• ASSIGNED TASK:
Copy nothing from the entries below except the lines from the one containing "text: Motivo ->" through the one containing "font-size: 13px ->", and copy those exactly.

• DATA:
════
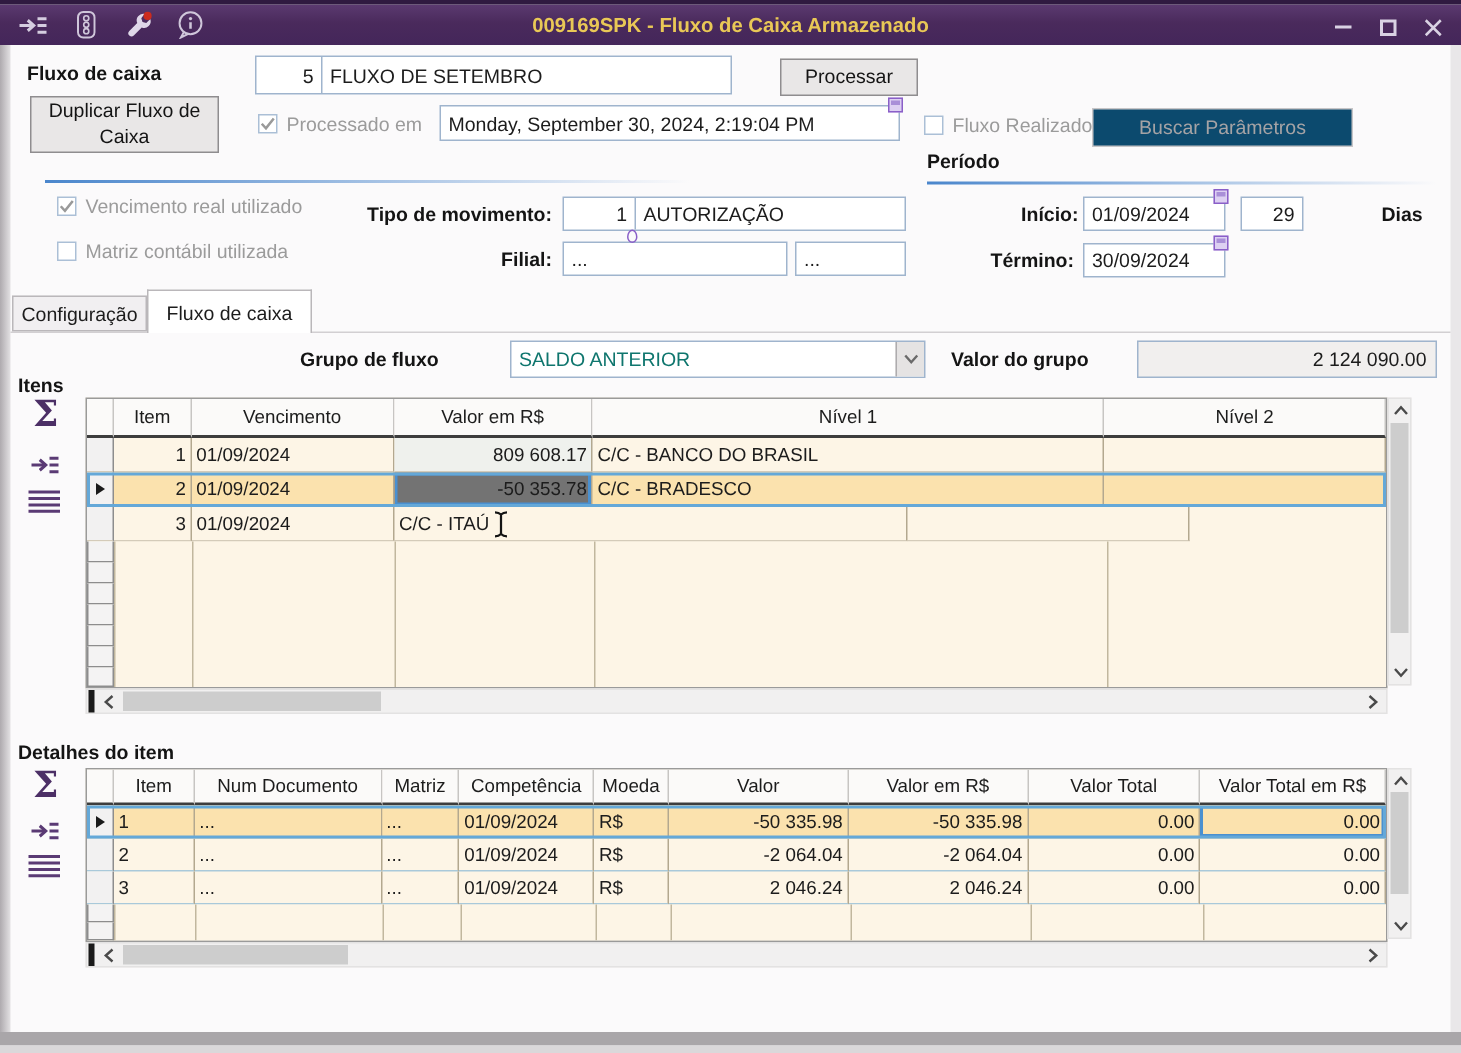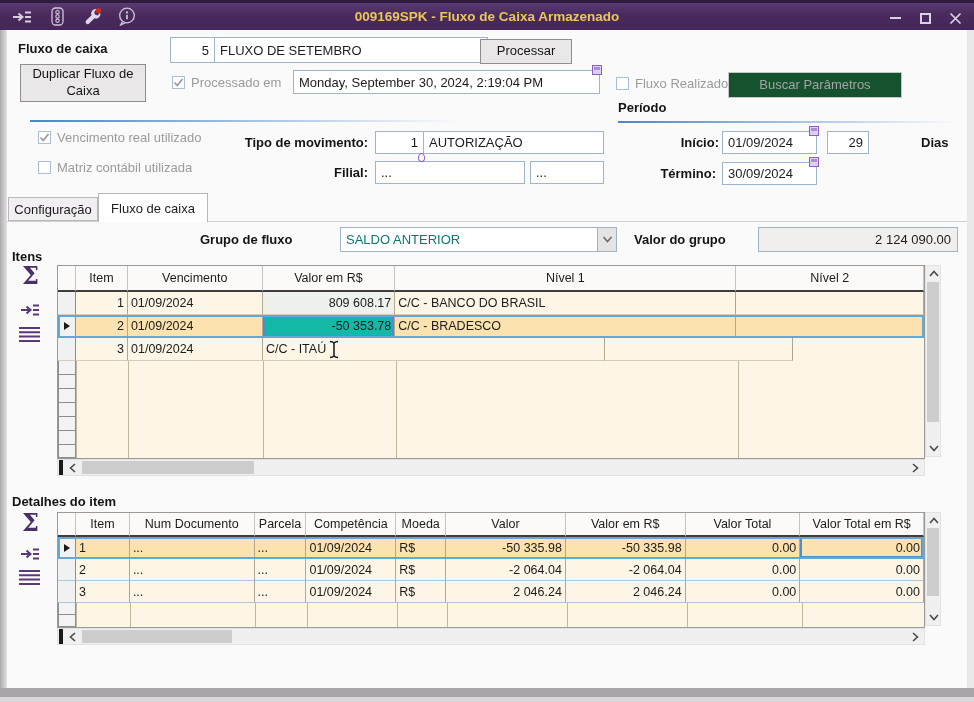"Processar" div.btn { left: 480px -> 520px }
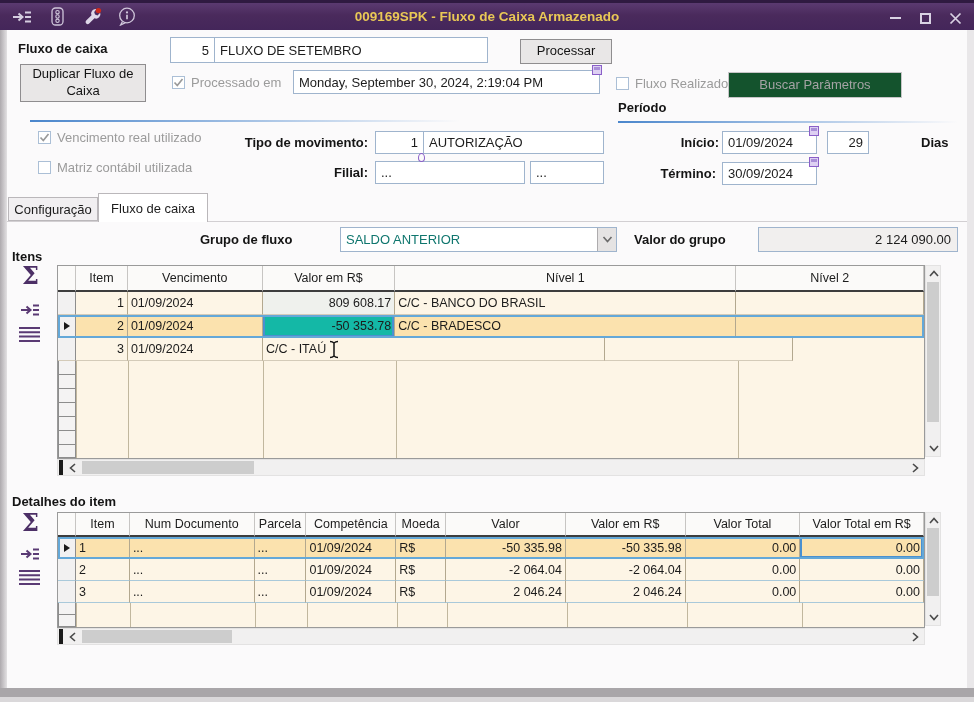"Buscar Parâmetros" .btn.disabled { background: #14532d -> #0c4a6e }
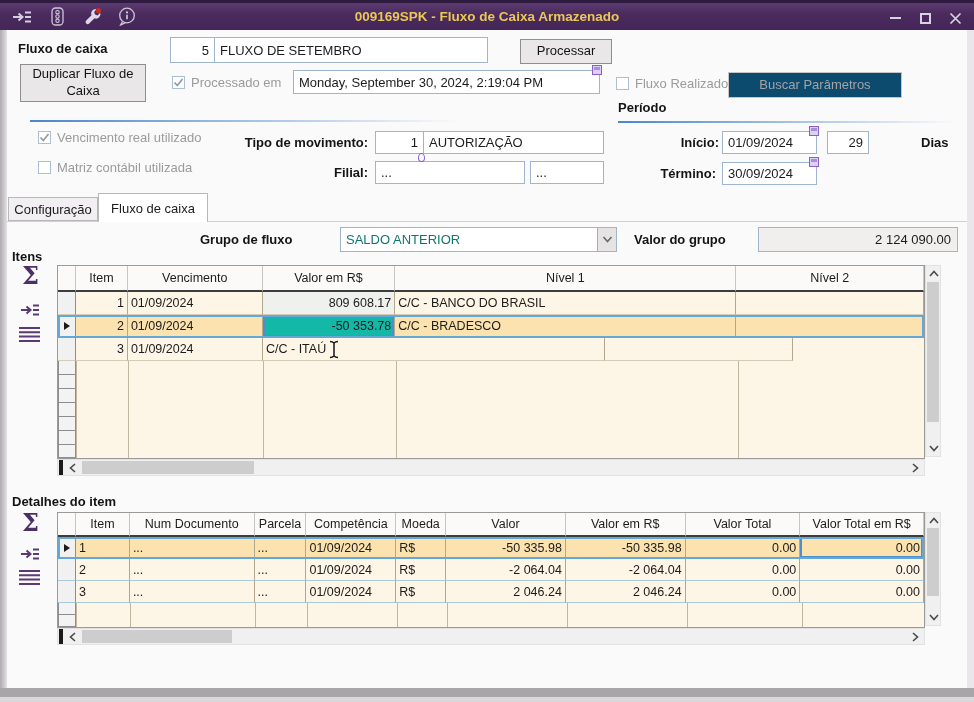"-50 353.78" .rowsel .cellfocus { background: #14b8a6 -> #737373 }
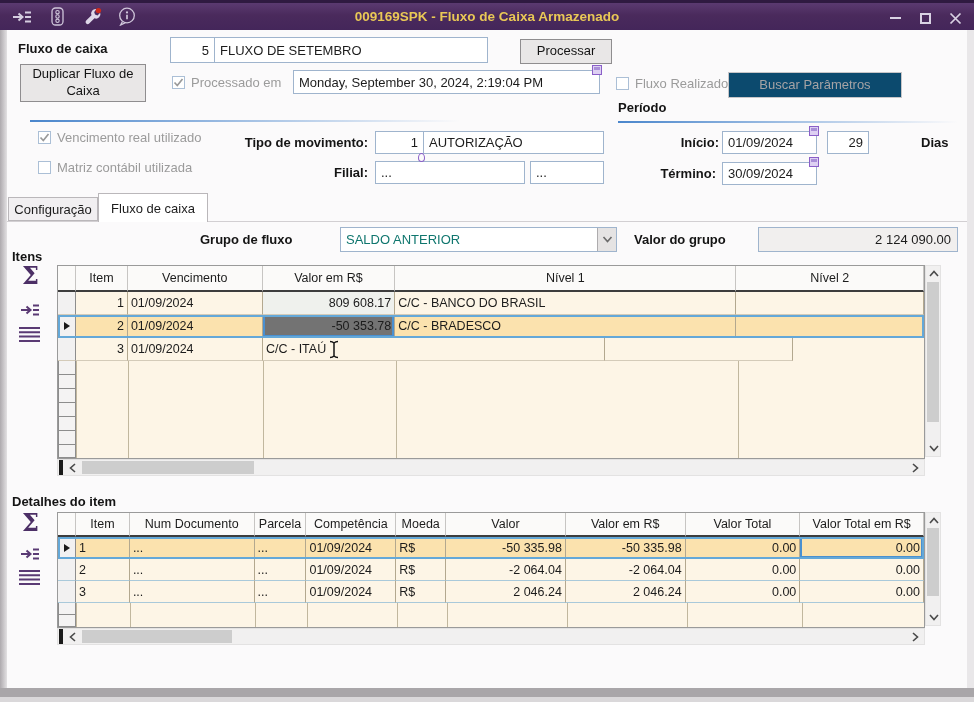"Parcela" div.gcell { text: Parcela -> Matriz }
════
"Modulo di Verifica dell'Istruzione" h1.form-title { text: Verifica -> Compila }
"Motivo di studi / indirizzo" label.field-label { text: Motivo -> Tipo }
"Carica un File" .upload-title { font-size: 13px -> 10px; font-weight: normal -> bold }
════
• RESULT OF THIS TASK:
"Motivo di studi / indirizzo" label.field-label { text: Motivo -> Tipo }
"Carica un File" .upload-title { font-size: 13px -> 10px; font-weight: normal -> bold }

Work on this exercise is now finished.